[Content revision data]

*** Block opens ***

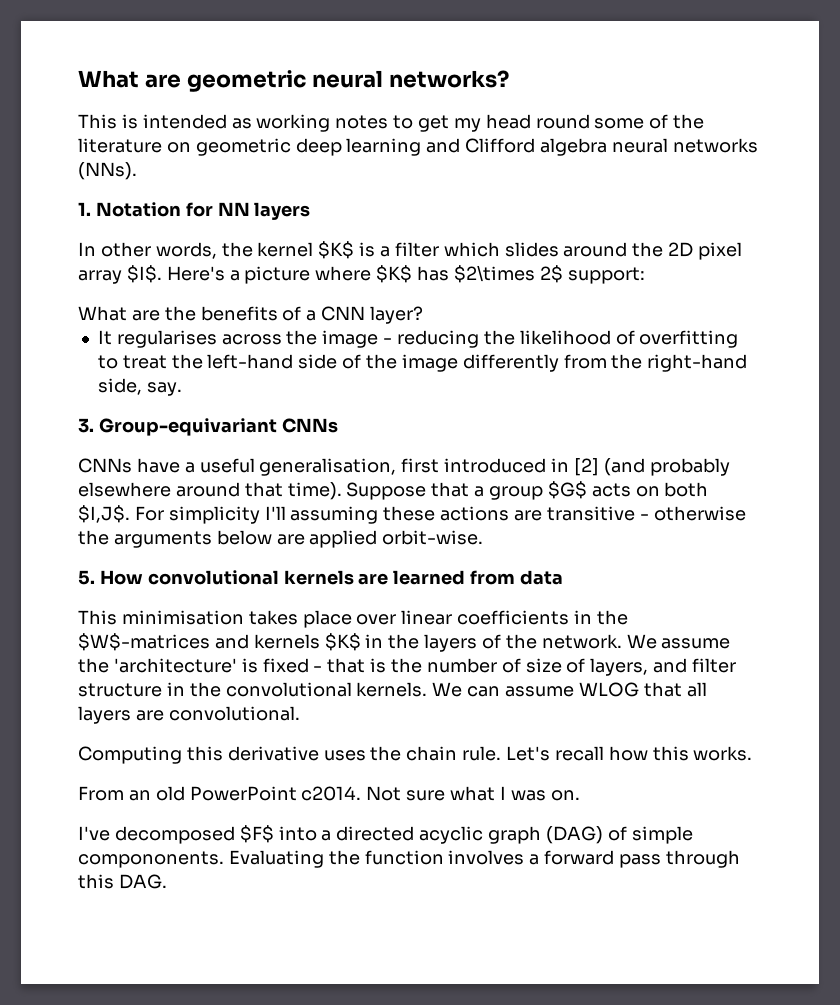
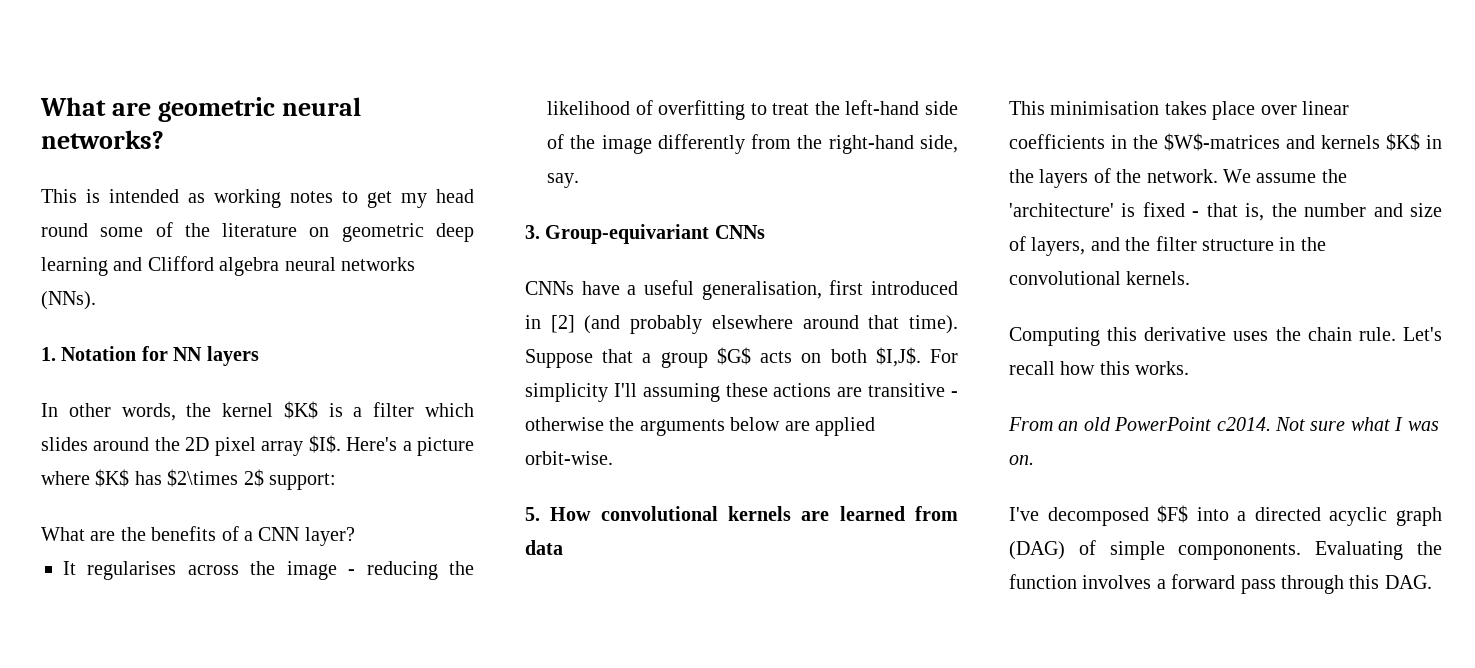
- We assume the 'architecture' is fixed - that is the number of size of layers, and filter structure in the convolutional kernels. We can assume WLOG that all layers are convolutional.
+ We assume the 'architecture' is fixed - that is, the number and size of layers, and the filter structure in the convolutional kernels.

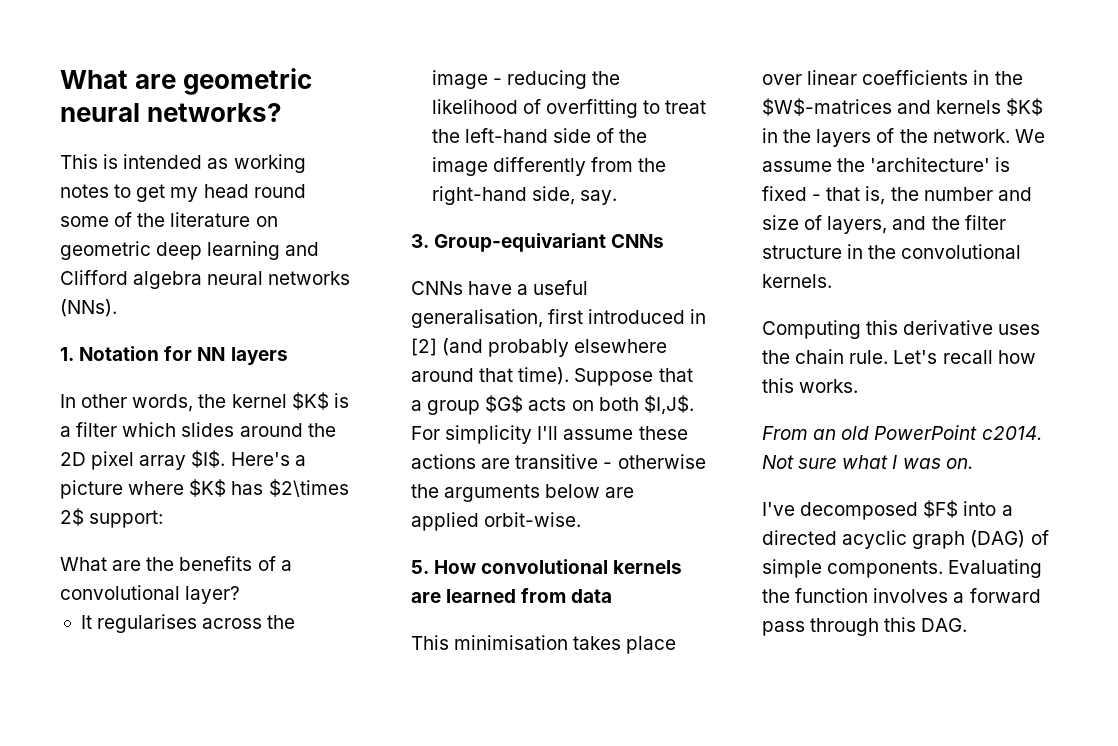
- What are the benefits of a CNN layer?
+ What are the benefits of a convolutional layer?
- For simplicity I'll assuming these actions are transitive - otherwise the arguments below are applied orbit-wise.
+ For simplicity I'll assume these actions are transitive - otherwise the arguments below are applied orbit-wise.
- I've decomposed $F$ into a directed acyclic graph (DAG) of simple compononents.
+ I've decomposed $F$ into a directed acyclic graph (DAG) of simple components.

*** Block closes ***

From the line containing "the filter structure in the convolutional kernels." through the line containing "a convolutional layer?", copy every line above exactly, without pictures.

◆ **Answer to this problem**:
+ We assume the 'architecture' is fixed - that is, the number and size of layers, and the filter structure in the convolutional kernels.

- What are the benefits of a CNN layer?
+ What are the benefits of a convolutional layer?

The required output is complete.